▸ **Exercise description**
In the listing below, print exactly the lines between the line holding "customer number: K8949 -> K8499" and the line holding "total quantity: 19 -> 15", inclusive, and no more.

▸ **Data excerpts**
• • • • •

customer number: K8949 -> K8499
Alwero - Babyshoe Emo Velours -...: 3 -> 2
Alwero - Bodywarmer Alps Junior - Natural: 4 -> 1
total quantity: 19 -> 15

• • • • •

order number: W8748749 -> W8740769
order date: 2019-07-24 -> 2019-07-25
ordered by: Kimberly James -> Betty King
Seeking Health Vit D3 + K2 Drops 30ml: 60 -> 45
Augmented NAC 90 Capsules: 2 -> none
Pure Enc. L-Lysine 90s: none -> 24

• • • • •

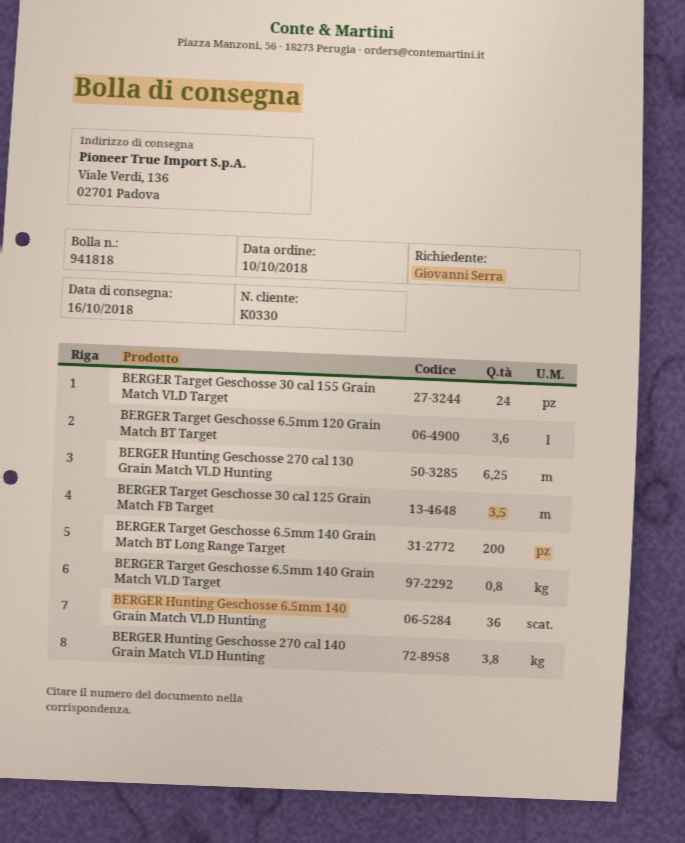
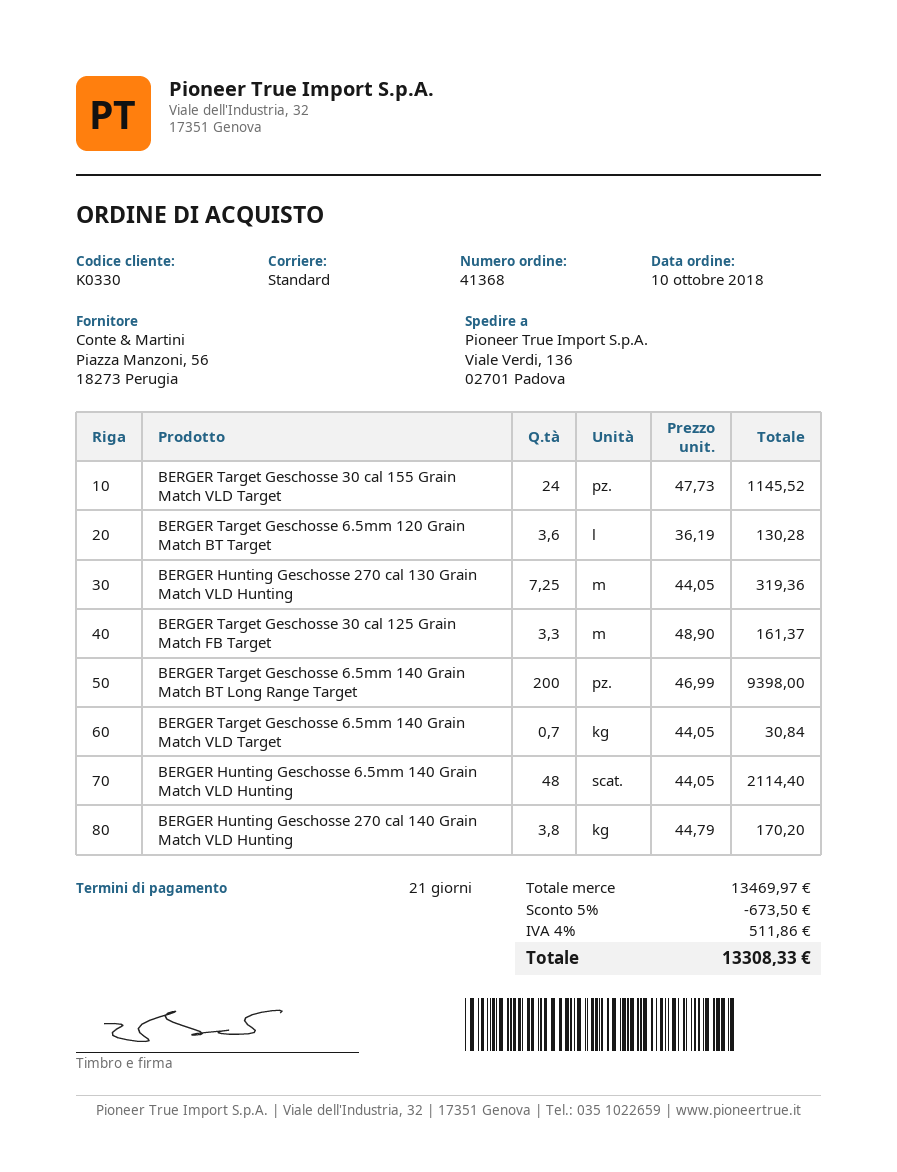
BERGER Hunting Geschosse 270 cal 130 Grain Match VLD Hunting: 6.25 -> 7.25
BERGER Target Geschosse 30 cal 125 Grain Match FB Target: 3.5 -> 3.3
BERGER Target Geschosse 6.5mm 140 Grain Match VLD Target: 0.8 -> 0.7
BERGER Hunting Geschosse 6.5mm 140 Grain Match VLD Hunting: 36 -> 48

• • • • •

▸ **Solution for this problem**
customer number: K8949 -> K8499
Alwero - Babyshoe Emo Velours -...: 3 -> 2
Alwero - Bodywarmer Alps Junior - Natural: 4 -> 1
total quantity: 19 -> 15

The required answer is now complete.